---------- SOURCE MATERIAL
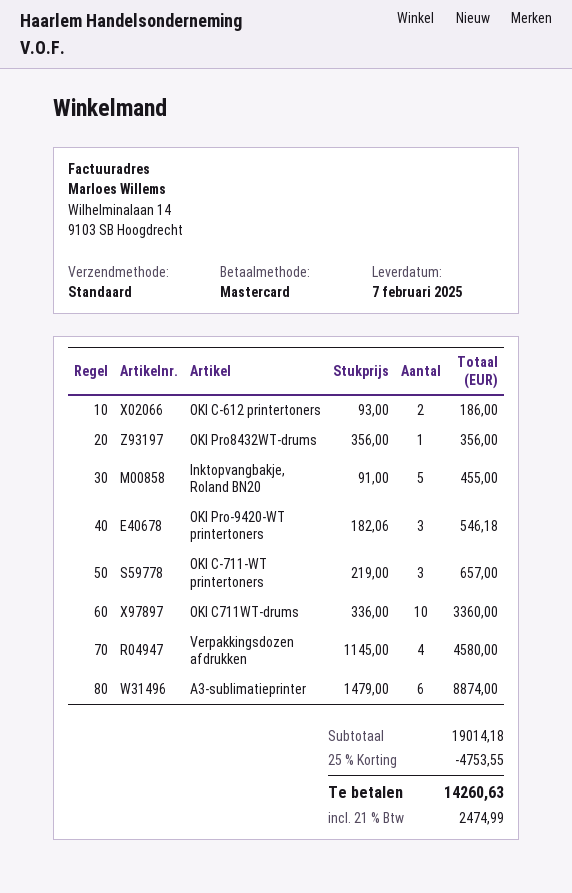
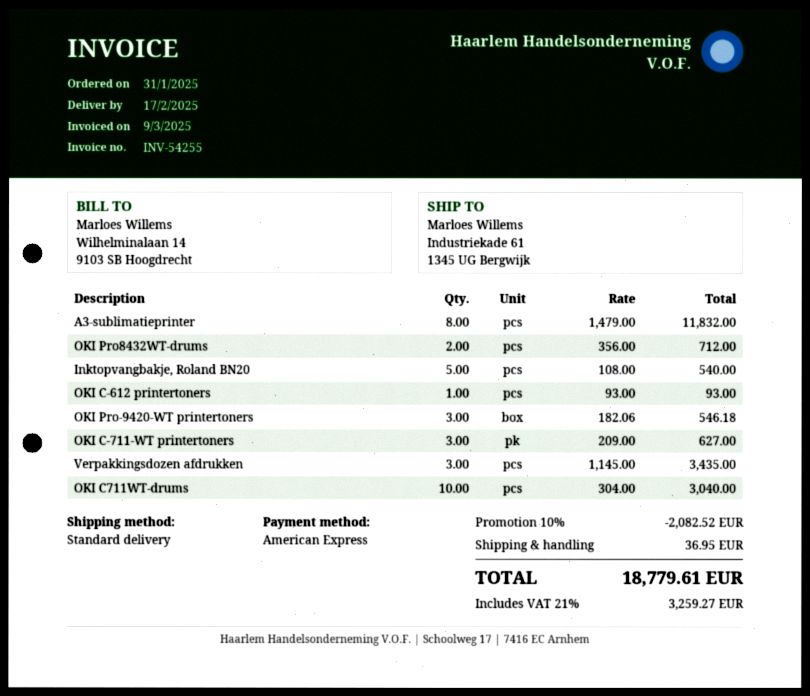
delivery date: 2025-02-07 -> 2025-02-17
payment method: Mastercard -> American Express
OKI C-612 printertoners: 2 x 93.00 = 186.00 -> 1 x 93.00 = 93.00
OKI Pro8432WT-drums: 1 x 356.00 = 356.00 -> 2 x 356.00 = 712.00
Inktopvangbakje, Roland BN20: 5 x 91.00 = 455.00 -> 5 x 108.00 = 540.00
OKI C-711-WT printertoners: 3 x 219.00 = 657.00 -> 3 x 209.00 = 627.00
OKI C711WT-drums: 10 x 336.00 = 3360.00 -> 10 x 304.00 = 3040.00
Verpakkingsdozen afdrukken: 4 x 1145.00 = 4580.00 -> 3 x 1145.00 = 3435.00
A3-sublimatieprinter: 6 x 1479.00 = 8874.00 -> 8 x 1479.00 = 11832.00
discount: 25% = 4753.55 -> 10% = 2082.52
shipping: none -> 36.95
tax: 21% = 2474.99 -> 21% = 3259.27
total: 14260.63 -> 18779.61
--------------------
→ TASK DETAILS: In the records above, retype exactly the lines from the one with "A3-sublimatieprinter: 6 x" through the last one.

→ FINISHED TASK:
A3-sublimatieprinter: 6 x 1479.00 = 8874.00 -> 8 x 1479.00 = 11832.00
discount: 25% = 4753.55 -> 10% = 2082.52
shipping: none -> 36.95
tax: 21% = 2474.99 -> 21% = 3259.27
total: 14260.63 -> 18779.61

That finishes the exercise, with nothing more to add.